TIZI-OUZOU (Tamurt) – Le pouvoir algérien ne cesse de mettre en place des stratagèmes visant à dévitaliser la Kabylie de tous ses principes et de tous ses repères. Tout le monde connaît le journal arabophone Echourouk et tout le mal qu’il pense de la Kabylie et des kabyles.

Parmi les missions assignées à ce quotidien arabophone, dénigrer la Kabylie et ses symboles figure en tête de liste. Ce journal n’a pas cessé d’écrire des articles franchement racistes contre la Kabylie. Des articles qui font la UNE principale de ce journal, qui n’évoque la Kabylie et les kabyles que pour en dire du mal. Il aurait été donc évident que cette publication soit indésirable en Kabylie. Mais la politique d’arabisation menée par le pouvoir depuis 1962 a fait que de tels journaux ayant une ligne éditoriale rétrograde et conservatrice ont un lectorat surtout constitué de jeunes ayant eu le malheur et la malchance d’être arrivés à l’école au moment où le système fondamental a commencé à détruire l’éducation qui est l’épine dorsale de toute société qui se respecte.

Doucement mais sûrement, Echourouk, à l’instar d’un certain Ennahar, a pu s’incruster en Kabylie, grâce aux milliards de centimes, argent du contribuable bien sûr, que pompe l’Etat à ce journal via l’Agence nationale d’édition et de publicité (Anep). Vingt ans plus tard, le pouvoir a réussi, il faut le reconnaître, à rétrécir la fibre militante de la Kabylie, qui n’a repris de plus belle que suite à la création du MAK et de son projet libérateur de l’autodétermination. Vingt ans plus tard, le siège qui servait de bureau régional au journal Liberté, qui assumait pendant de longues années (dans les années quatre-vingt-dix) une ligne éditoriale clairement démocratique et émancipatrice, vient d’être squatté par le journal Echourouk.

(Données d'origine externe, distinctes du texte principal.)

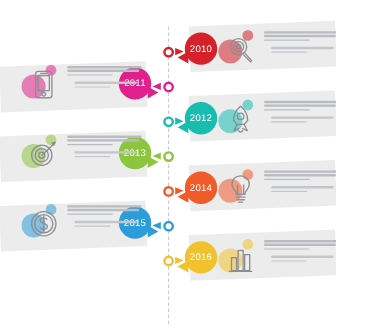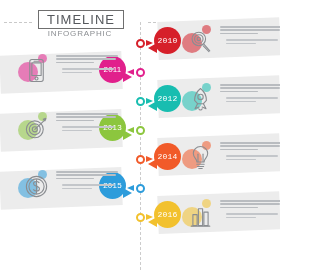"TIMELINE" div.header { html: <div> <div></div> <div></div> <div> <span>TIMELINE</span> </div> <div>INFOGRAPHIC</div> </div> -> none }
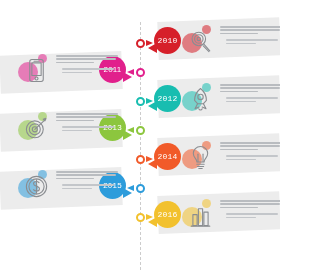"2010" .row.right .badge { font-family: Liberation Mono, monospace -> none }
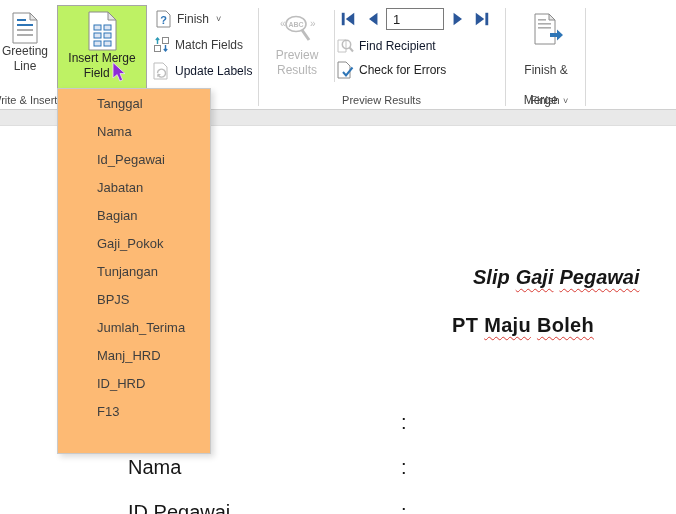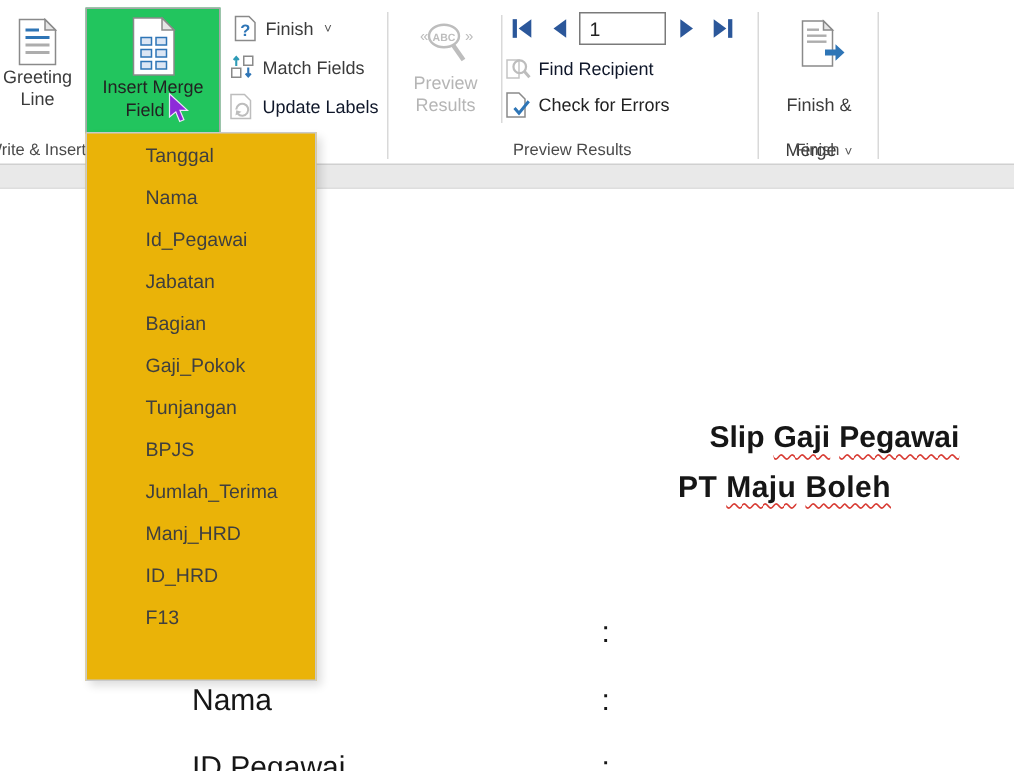"Insert Merge" .pressed { background: #22c55e -> #bef264 }
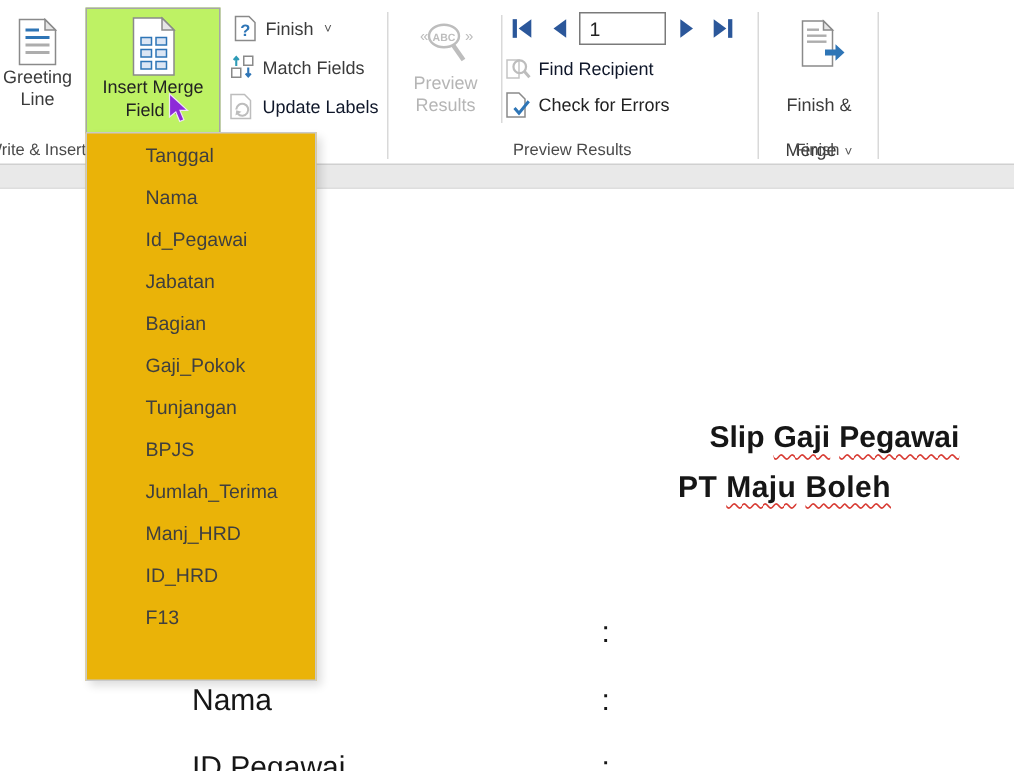"Tanggal" .dropdown { background: #eab308 -> #fdba74 }
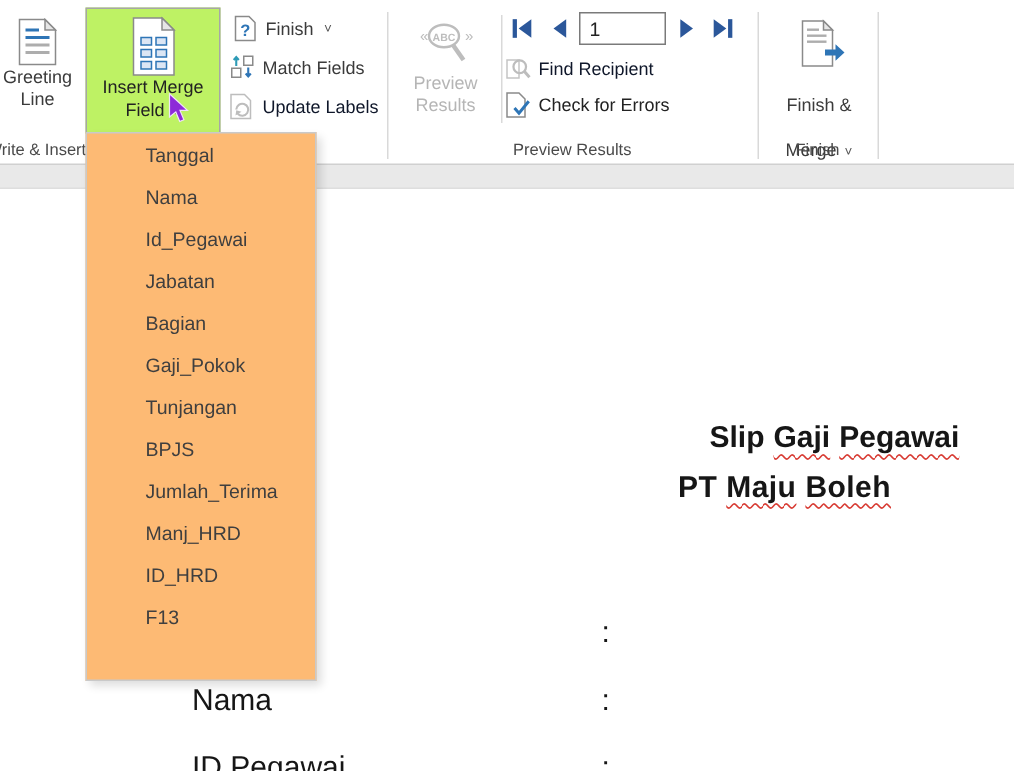"Slip" div.doc-title { font-style: none -> italic; top: 281px -> 266px }
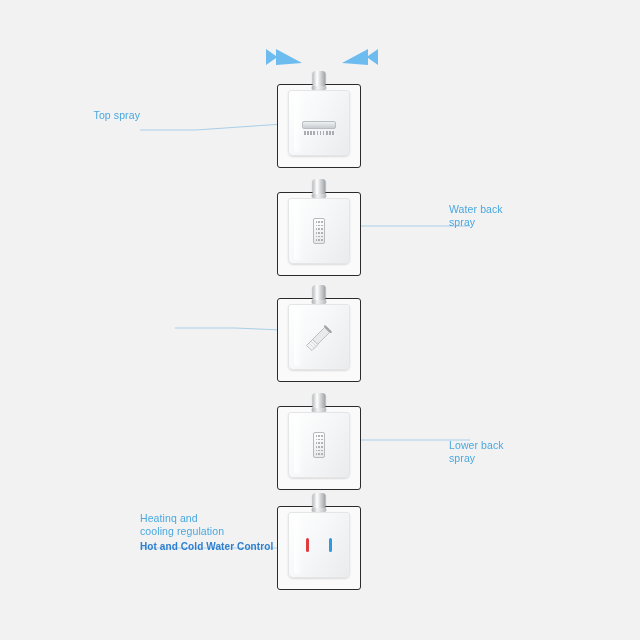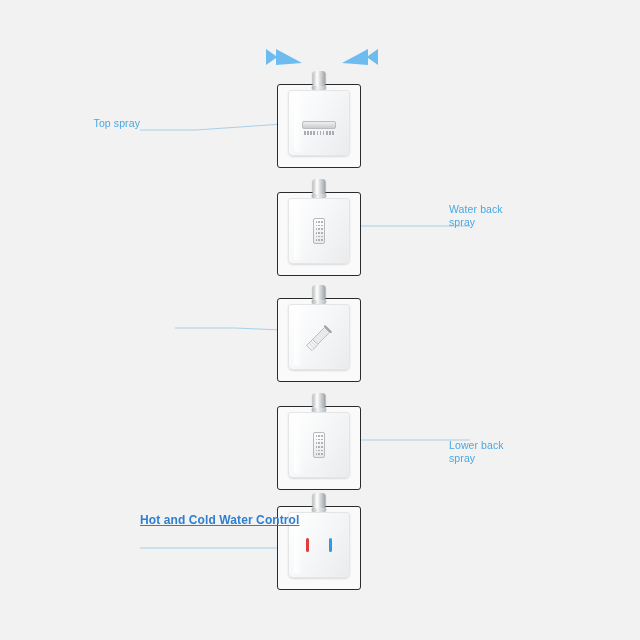"Top spray" div.callout { top: 104px -> 96px }
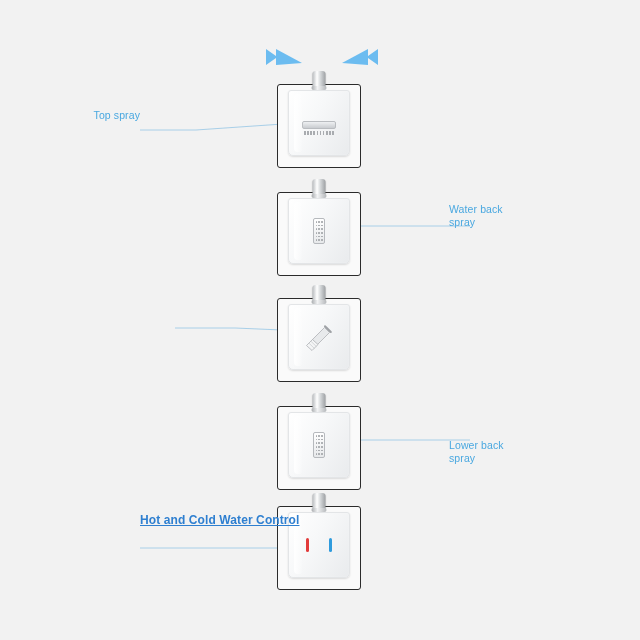"Heatinq and" span { html: none -> <span>Heatinq and cooling regulation</span> }
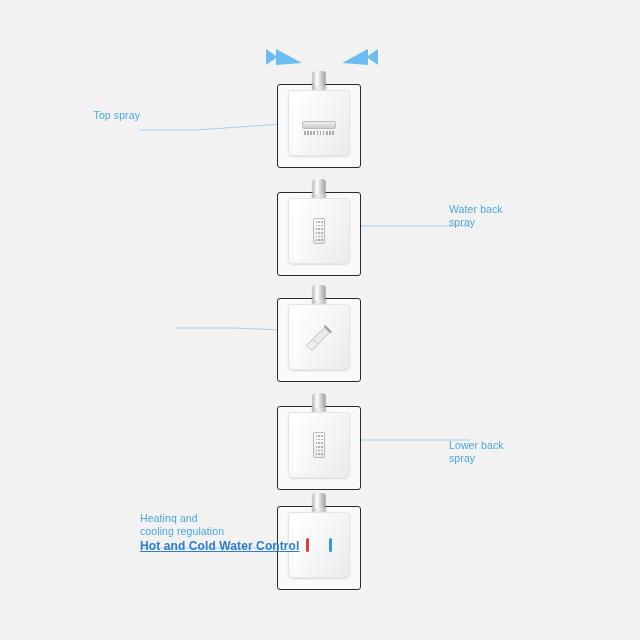"Hot and Cold Water Control" .sub-label { font-size: 12px -> 10px; text-decoration: underline -> none }
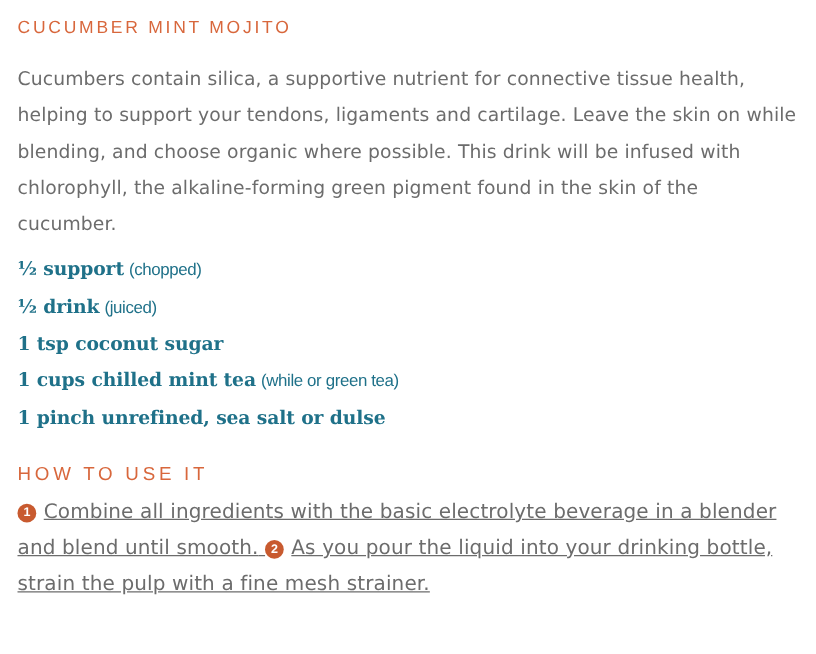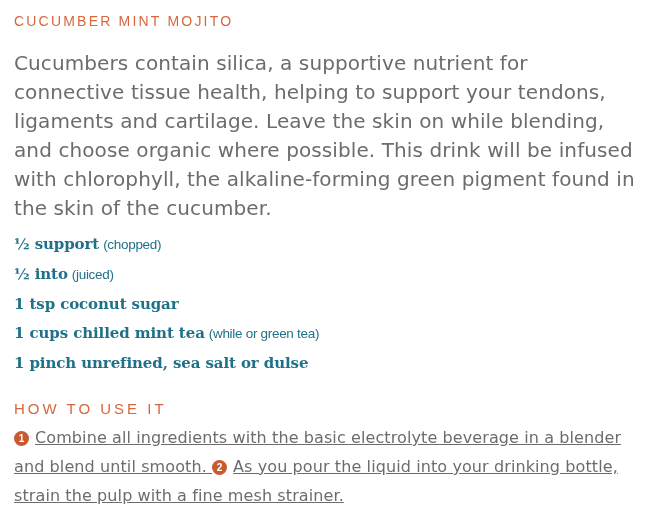"Cucumbers contain silica, a supportive" .body-copy { font-size: 20px -> 15px }
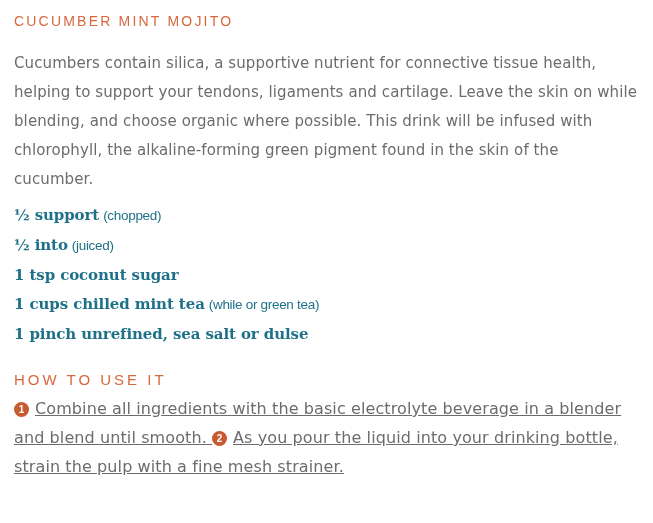"½ into" span { text: into -> drink }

Le siège en question est situé en plein centre ville au quartier appelé communément « le Bâtiment bleu » (en face de la maison de la culture Mouloud Mammeri). Il est clair qu’en se rapprochant davantage de la société kabyle, l’ambition destructive d’Echourouk à l’égard de la Kabylie ne fait que se préciser. Mais un détail, et non des moindres, échappe au promoteur de ce canard et de son plan, c’est que la Kabylie a désormais d’autres défenseurs que sont les indépendantistes et tout ce qui sera désormais écrit dans ce journal tombera dans l’oreille d’un sourd, d’une poignée  d’opportunistes et d’une minorité d’illuminés.